# All models are wrong, some are useful

by Hari Balasubramanian

Thoughts on the differences in math applied to the physical and social sciences.

The quote in the title is attributed to the statistician George Box. The term ‘model' could refer to a single equation, a set of equations, or an algorithm that takes an input and carries out some calculations. Box's point is that you can never capture a physical or biological or social system entirely within a mathematical or algorithmic framework; you always have to leave something out. Put another way, reality yields itself to varying degrees but never completely; something always remains unknown that is not easily describable.

And in any case, for the practical matter of achieving a certain outcome that extra effort may not be necessary. If the goal is to put a satellite into orbit, the equations that define Newton's laws of motion and gravity, though not 100% correct, are more than sufficient; you don't need Einstein's theories of relativity though they would provide a more accurate description. But if the goal is to determine a GPS device's location on earth you do need relativity. This is because for an observer on earth a clock on an orbiting satellite ticks at a different speed than a clock on earth and if the necessary adjustments are not made, your phone's location estimate will be inaccurate.

So there is this art in modeling, this choosing of some aspects and ignoring others, trying to create the the right approximations. As Box notes: "there is no need to ask the question 'Is the model true?'. If 'truth' is to be the 'whole truth' the answer must be 'No'. The only question of interest is 'Is the model illuminating and useful?'"

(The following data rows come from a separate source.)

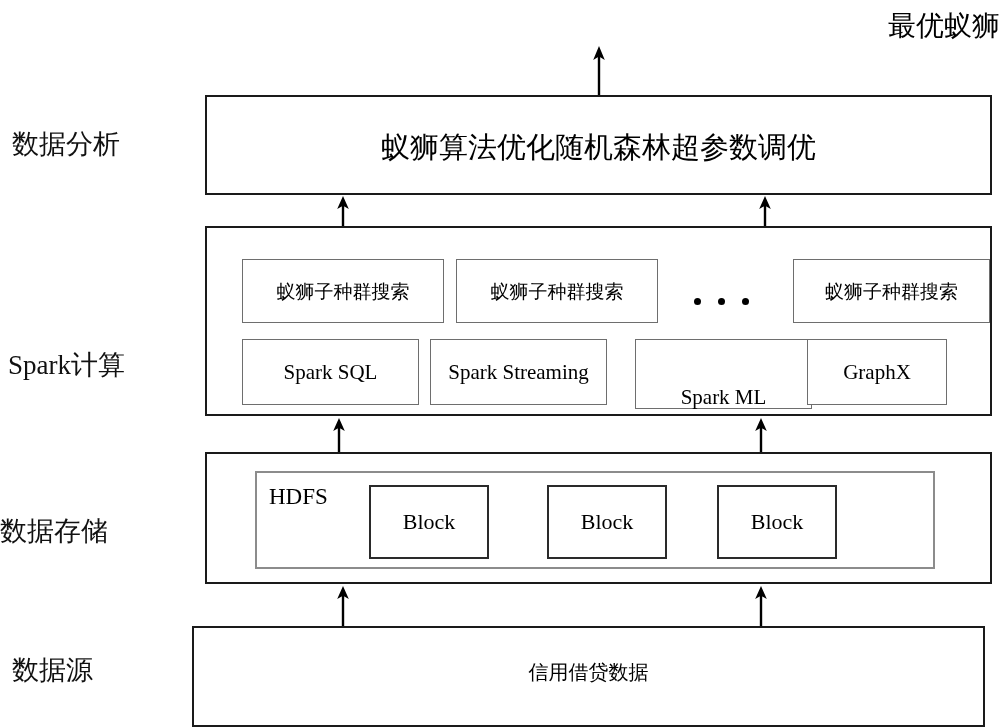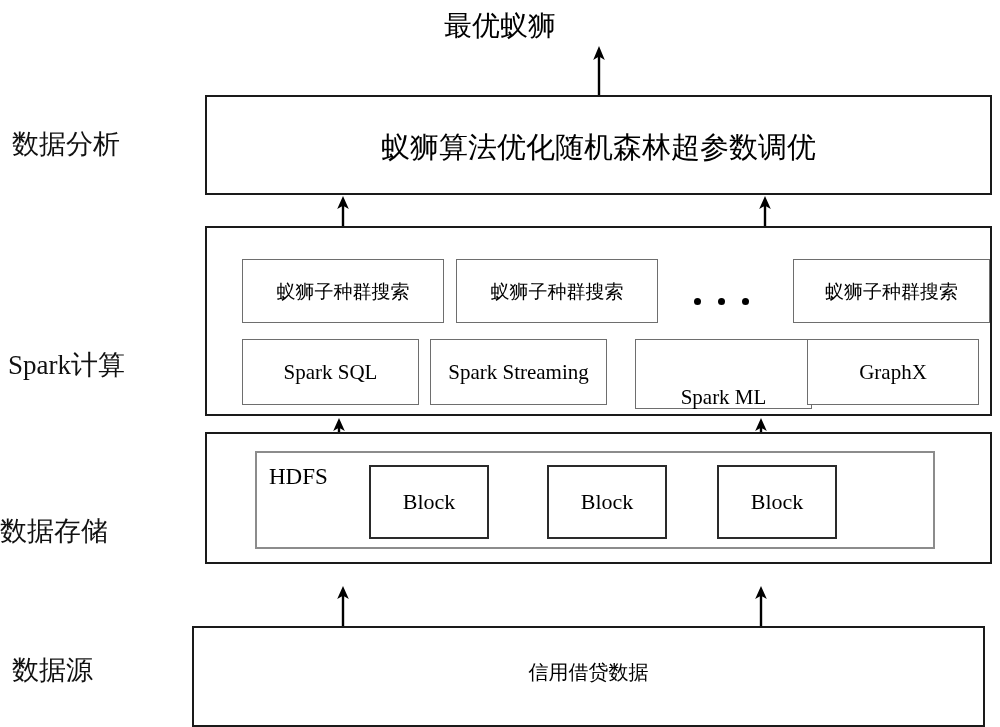--- a/index.html
+++ b/index.html
@@ -114,21 +114,21 @@
   }
 
   
   .arrow svg { display: block; overflow: visible; }
 </style>
 </head>
 <body>
 
 <div id="canvas">
 
-  <div class="abs cn-top" style="left:0; top:12px; width:1000px; text-align:center;">最优蚁狮</div>
+  <div class="abs cn-top" style="left:0; top:12px; width:1000px; text-align:right;">最优蚁狮</div>
 
   <div class="abs arrow" style="left:590px; top:46px;">
     <svg width="18" height="52" viewBox="0 0 18 52">
       <line x1="9" y1="52" x2="9" y2="9" stroke="#000" stroke-width="2.4"></line>
       <polygon points="9,0 3.2,14 9,10.6 14.8,14" fill="#000"></polygon>
     </svg>
   </div>
 
   <div class="abs stage-label" style="left:12px; top:131px;">数据分析</div>
 
@@ -180,39 +180,39 @@
     </div>
 
     <div class="abs inner-box" style="left:223px; top:111px; width:177px; height:66px;">
       <span class="en-text">Spark Streaming</span>
     </div>
 
     <div class="abs inner-box" style="left:428px; top:111px; width:177px; height:70px;align-items:flex-end;">
       <span class="en-text">Spark ML</span>
     </div>
 
-    <div class="abs inner-box" style="left:600px; top:111px; width:172px; height:66px;">
+    <div class="abs inner-box" style="left:600px; top:111px; width:140px; height:66px;">
       <span class="en-text">GraphX</span>
     </div>
   </div>
 
   <div class="abs arrow" style="left:330px; top:418px;">
     <svg width="18" height="34" viewBox="0 0 18 34">
       <line x1="9" y1="34" x2="9" y2="8" stroke="#000" stroke-width="2.4"></line>
       <polygon points="9,0 3.2,13 9,9.8 14.8,13" fill="#000"></polygon>
     </svg>
   </div>
   <div class="abs arrow" style="left:752px; top:418px;">
     <svg width="18" height="34" viewBox="0 0 18 34">
       <line x1="9" y1="34" x2="9" y2="8" stroke="#000" stroke-width="2.4"></line>
       <polygon points="9,0 3.2,13 9,9.8 14.8,13" fill="#000"></polygon>
     </svg>
   </div>
 
-  <div class="abs layer-box" style="left:205px; top:432px; width:787px; height:132px;">
+  <div class="abs layer-box" style="left:205px; top:452px; width:787px; height:132px;">
 
     <div class="abs hdfs-wrap" style="left:48px; top:17px; width:680px; height:98px;">
 
       <div class="abs hdfs-label" style="left:12px; top:12px;">HDFS</div>
 
       <div class="abs block-box" style="left:112px; top:12px; width:120px; height:74px;">
         <span class="block-label">Block</span>
       </div>
 
       <div class="abs block-box" style="left:290px; top:12px; width:120px; height:74px;">

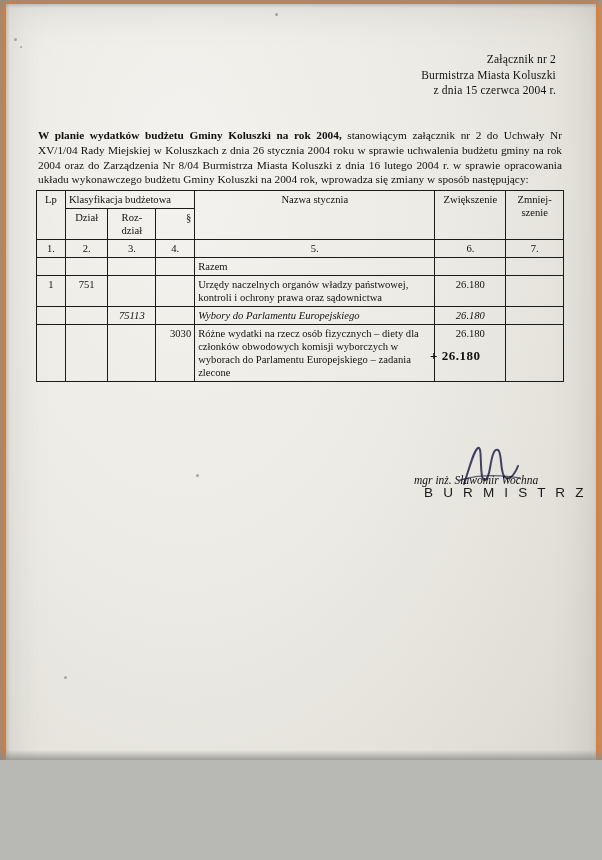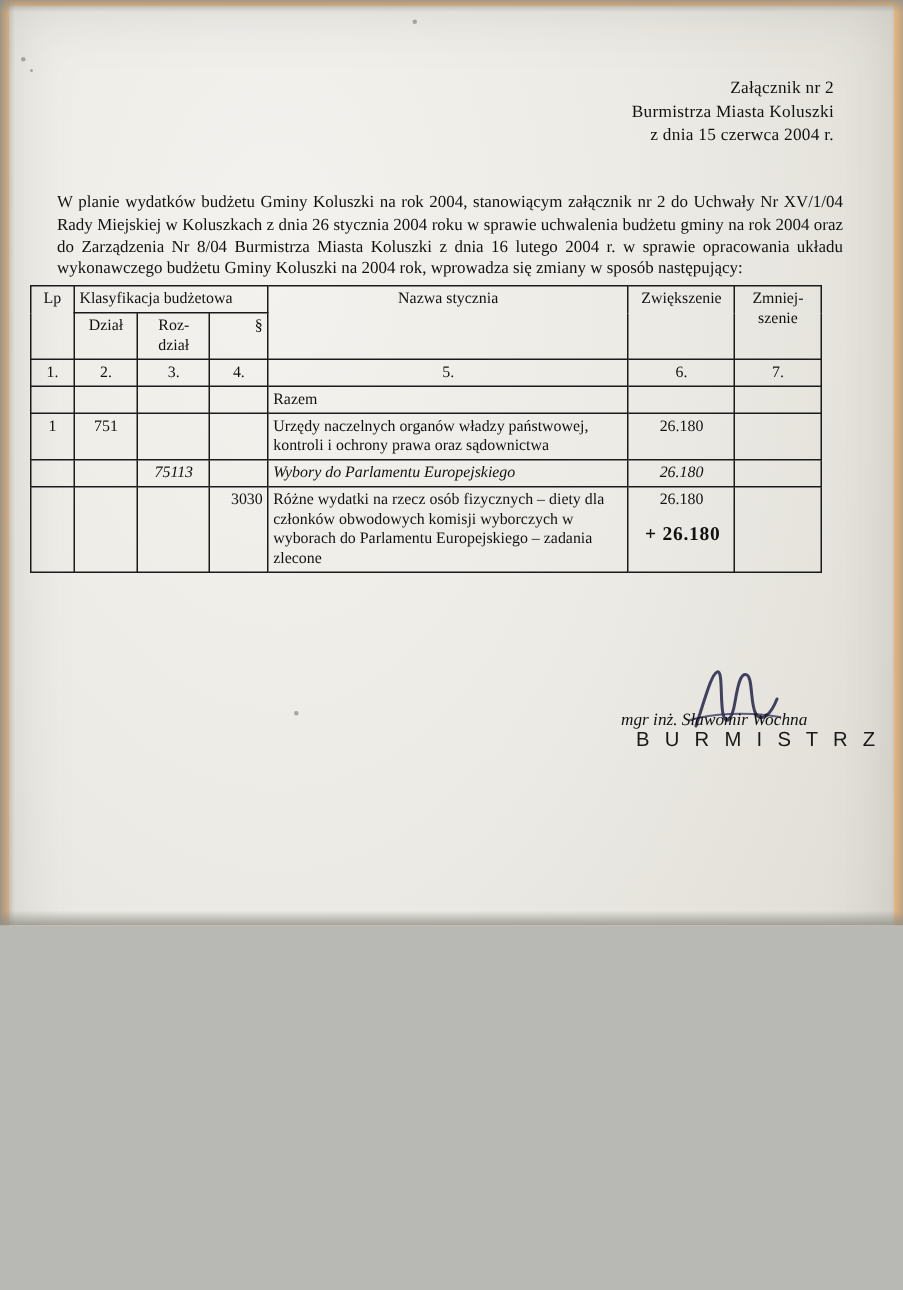--- a/index.html
+++ b/index.html
@@ -3,23 +3,23 @@
 <meta charset="utf-8">
 <style>
   html, body {
     margin: 0;
     padding: 0;
     background: #b8b8b4;
   }
   .page {
     position: relative;
     width: 602px;
-    height: 617px;
+    height: 760px;
     overflow: hidden;
-    background: #fdba74;
+    background: #f97316;
     font-family: "Liberation Serif", serif;
     color: #111;
   }
   
   .sheet {
     position: absolute;
     left: 6px;
     top: 4px;
     width: 590px;
     height: 852px;
@@ -77,27 +77,27 @@
   .intro {
     position: absolute;
     left: 38px;
     top: 128px;
     width: 524px;
     font-size: 11.3px;
     line-height: 14.8px;
     text-align: justify;
   }
   .intro .lead {
-    font-weight: normal;
+    font-weight: bold;
   }
 
   
   .tbl-wrap {
     position: absolute;
-    left: 20px;
+    left: 36px;
     top: 190px;
     width: 528px;
   }
   table.main {
     border-collapse: collapse;
     width: 528px;
     font-size: 10.6px;
     line-height: 13px;
   }
   table.main td, table.main th {

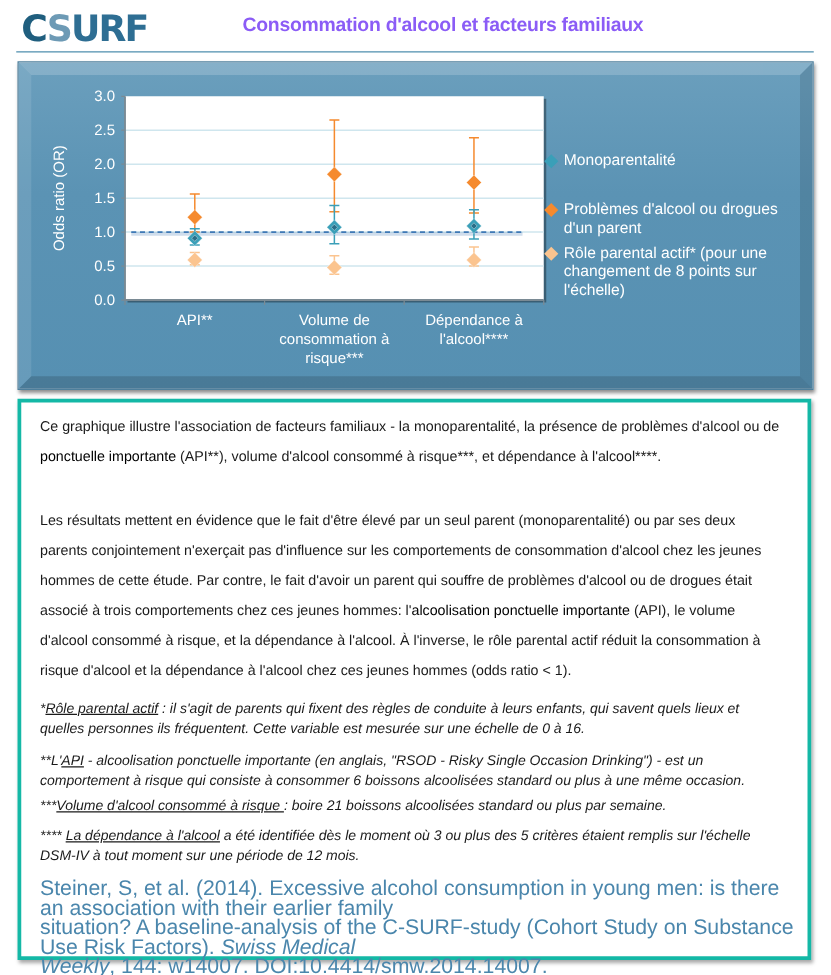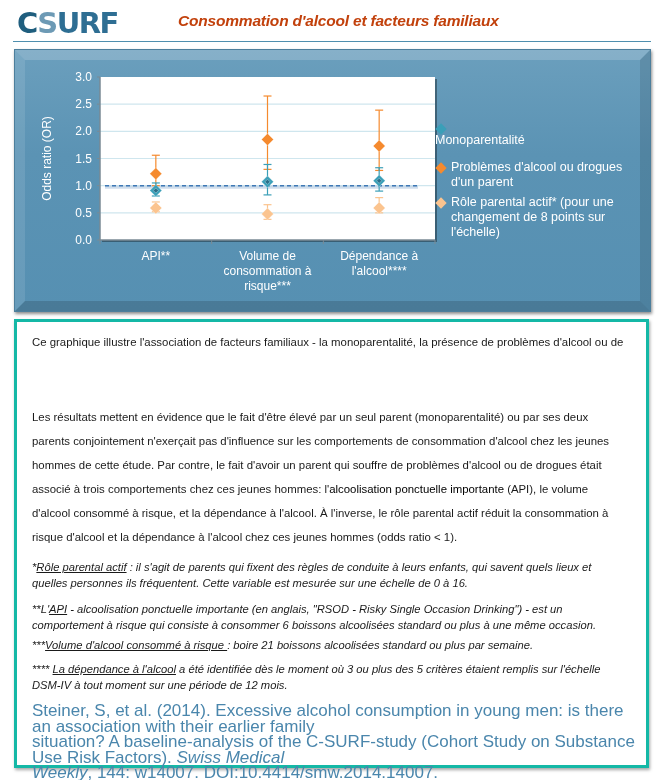--- a/index.html
+++ b/index.html
@@ -5,22 +5,22 @@
   html, body { margin: 0; padding: 0; background: #ffffff; }
   body { width: 665px; height: 780px; position: relative; overflow: hidden;
          font-family: "Liberation Sans", "DejaVu Sans", sans-serif; }
 
   .header { position: absolute; left: 0; top: 0; width: 665px; height: 46px; }
   .logo { position: absolute; left: 17px; top: 8px; font-family: "DejaVu Sans", sans-serif;
           font-weight: bold; font-size: 29px; letter-spacing: -1.5px; line-height: 30px; }
   .logo .c { color: #1f5e7e; }
   .logo .s { color: #6d9ab5; }
   .logo .rest { color: #2e6e93; text-align: right; }
-  .title { position: absolute; left: 178px; top: 12px; font-size: 15.5px; font-weight: bold;
-           color: #c2410c; letter-spacing: -0.2px; font-style: italic; }
+  .title { position: absolute; left: 194px; top: 12px; font-size: 15.5px; font-weight: bold;
+           color: #8b5cf6; letter-spacing: -0.2px; }
   .hr { position: absolute; left: 13px; top: 41px; width: 638px; height: 1px; background: #4f8fae; }
 
   .chart-panel { position: absolute; left: 14px; top: 49px; width: 637px; height: 263px;
                  background: linear-gradient(180deg, #6b9fbd 0%, #5b93b4 40%, #5690b2 100%);
                  box-shadow: 1px 2px 3px rgba(0,0,0,0.45);
                  border: 1px solid #4d7f9c; box-sizing: border-box; }
   .chart-panel::before { content: ""; position: absolute; inset: 0;
       border-top: 10px solid rgba(255,255,255,0.18); border-left: 10px solid rgba(255,255,255,0.10);
       border-right: 10px solid rgba(0,0,0,0.10); border-bottom: 10px solid rgba(0,0,0,0.15);
       pointer-events: none; }
@@ -122,40 +122,41 @@
       <line x1="248.5" x2="256.5" y1="144.90333333333334" y2="144.90333333333334" stroke="#3a9fb8" stroke-width="1.2"></line>
       <path d="M252.5 125.86333333333334 L258.5 131.86333333333334 L252.5 137.86333333333334 L246.5 131.86333333333334 Z" fill="#3a9fb8" stroke="rgba(255,255,255,0.5)" stroke-width="0.6"></path>
       <path d="M252.5 129.36333333333334 L255 131.86333333333334 L252.5 134.36333333333334 L250 131.86333333333334 Z" fill="#2a6e88" stroke="rgba(255,255,255,0.5)" stroke-width="0.6"></path>
       <line x1="364.1666666666667" x2="364.1666666666667" y1="117.73666666666666" y2="141.1" stroke="#3a9fb8" stroke-width="1.2"></line>
       <line x1="360.1666666666667" x2="368.1666666666667" y1="117.73666666666666" y2="117.73666666666666" stroke="#3a9fb8" stroke-width="1.2"></line>
       <line x1="360.1666666666667" x2="368.1666666666667" y1="141.1" y2="141.1" stroke="#3a9fb8" stroke-width="1.2"></line>
       <path d="M364.1666666666667 124.77666666666667 L370.1666666666667 130.77666666666667 L364.1666666666667 136.77666666666667 L358.1666666666667 130.77666666666667 Z" fill="#3a9fb8" stroke="rgba(255,255,255,0.5)" stroke-width="0.6"></path>
       <path d="M364.1666666666667 128.27666666666667 L366.6666666666667 130.77666666666667 L364.1666666666667 133.27666666666667 L361.6666666666667 130.77666666666667 Z" fill="#2a6e88" stroke="rgba(255,255,255,0.5)" stroke-width="0.6"></path>
     </svg>
   <div class="legend" id="legend" style="left:420px; top:69px;">
-      <div class="legend-item" style="top: 2px; flex-direction: column;">
+      <div class="legend-item" style="top: 2px;">
         <span class="legend-marker" style="background: rgb(58, 159, 184);"></span>
         <span class="legend-text">Monoparentalité</span>
       </div>
       <div class="legend-item" style="top: 41px;">
         <span class="legend-marker" style="background: rgb(245, 138, 46);"></span>
         <span class="legend-text">Problèmes d'alcool ou drogues
 d'un parent</span>
       </div>
       <div class="legend-item" style="top: 76px;">
         <span class="legend-marker" style="background: rgb(251, 196, 143);"></span>
         <span class="legend-text">Rôle parental actif* (pour une
 changement de 8 points sur l'échelle)</span>
       </div>
     </div>
 </div>
 
 <div class="text-box">
   <div id="intro" class="para" style="top:8px;">
       <div>Ce graphique illustre l'association de facteurs familiaux - la monoparentalité, la présence de problèmes d'alcool ou de</div>
+      <div><span class="hl">ponctuelle importante</span> (API**), volume d'alcool consommé à risque***, et dépendance à l'alcool****.</div>
     </div>
   <div id="results" class="para" style="top:83px;">
       <div>Les résultats mettent en évidence que le fait d'être élevé par un seul parent (monoparentalité) ou par ses deux</div>
       <div>parents conjointement n'exerçait pas d'influence sur les comportements de consommation d'alcool chez les jeunes</div>
       <div>hommes de cette étude. Par contre, le fait d'avoir un parent qui souffre de problèmes d'alcool ou de drogues était</div>
       <div>associé à trois comportements chez ces jeunes hommes: l'<span class="hl">alcoolisation ponctuelle importante</span> (API), le volume</div>
       <div>d'alcool consommé à risque, et la dépendance à l'alcool. À l'inverse, le rôle parental actif réduit la consommation à</div>
       <div>risque d'alcool et la dépendance à l'alcool chez ces jeunes hommes (odds ratio &lt; 1).</div>
     </div>
   <div id="notes">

Models vary widely in the amount of truth they capture. In the engineering disciplines that exploit physical laws – mechanical, chemical, civil, electronics and communications engineering – the test of a model is whether the mathematical answers match empirical observations to the degree of precision needed and whether the results can be reproduced again and again.

Standards are high: if equations or computer simulations describing some physical phenomena do not match empirical observations, they eventually will be abandoned or modified. Evidence of this precision and repeatability is all around us – consider that, for the most part, light comes on when turn on the switch, a bridge is able to withstand loads, sensors are able to measure accurately, images and voices and messages can be searched and transmitted at near-instant speeds. Indeed, the evidence so pervasive that it is often taken for granted.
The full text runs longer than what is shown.